▸ **What is needed**
In the entries below, go to the line containing "- English is" and repeat it along with every later line, exactly.

(Before-and-after change records)
==============================
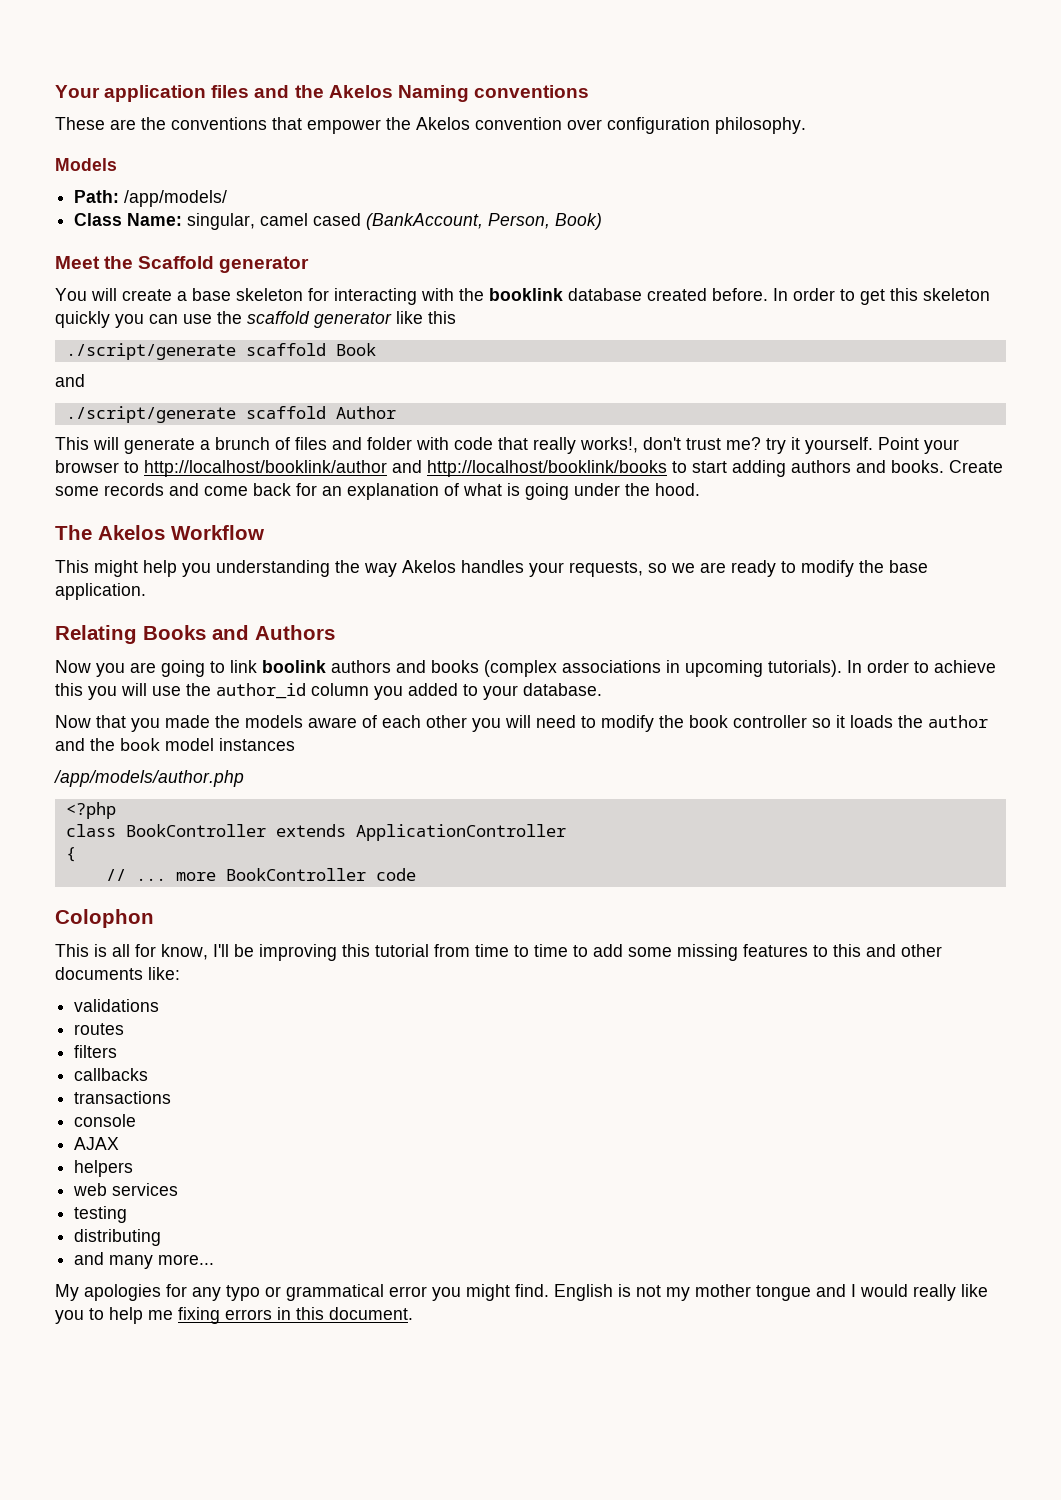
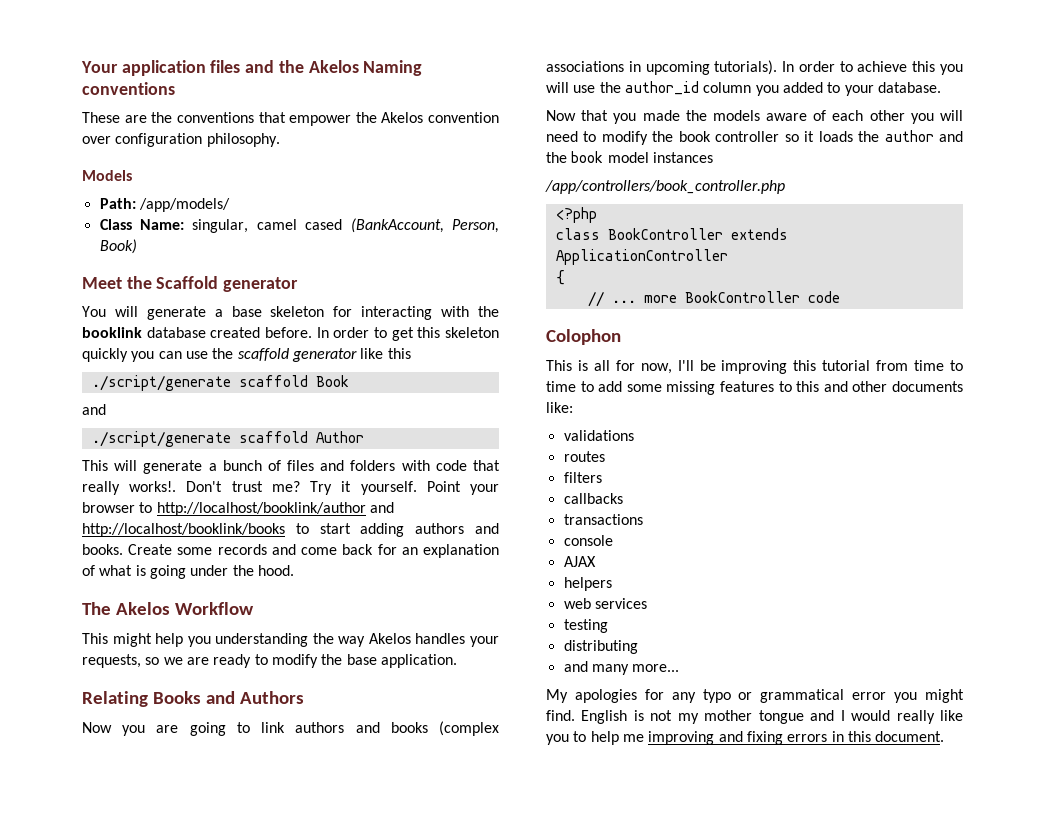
- You will create a base skeleton for interacting with the booklink database created before.
+ You will generate a base skeleton for interacting with the booklink database created before.
- This will generate a brunch of files and folder with code that really works!, don't trust me? try it yourself.
+ This will generate a bunch of files and folders with code that really works!. Don't trust me? Try it yourself.
- Now you are going to link boolink authors and books (complex associations in upcoming tutorials).
+ Now you are going to link authors and books (complex associations in upcoming tutorials).
- /app/models/author.php
+ /app/controllers/book_controller.php
- This is all for know, I'll be improving this tutorial from time to time to add some missing features to this and other documents like:
+ This is all for now, I'll be improving this tutorial from time to time to add some missing features to this and other documents like:
- English is not my mother tongue and I would really like you to help me fixing errors in this document.
+ English is not my mother tongue and I would really like you to help me improving and fixing errors in this document.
==============================
▸ **Solution to the exercise**
- English is not my mother tongue and I would really like you to help me fixing errors in this document.
+ English is not my mother tongue and I would really like you to help me improving and fixing errors in this document.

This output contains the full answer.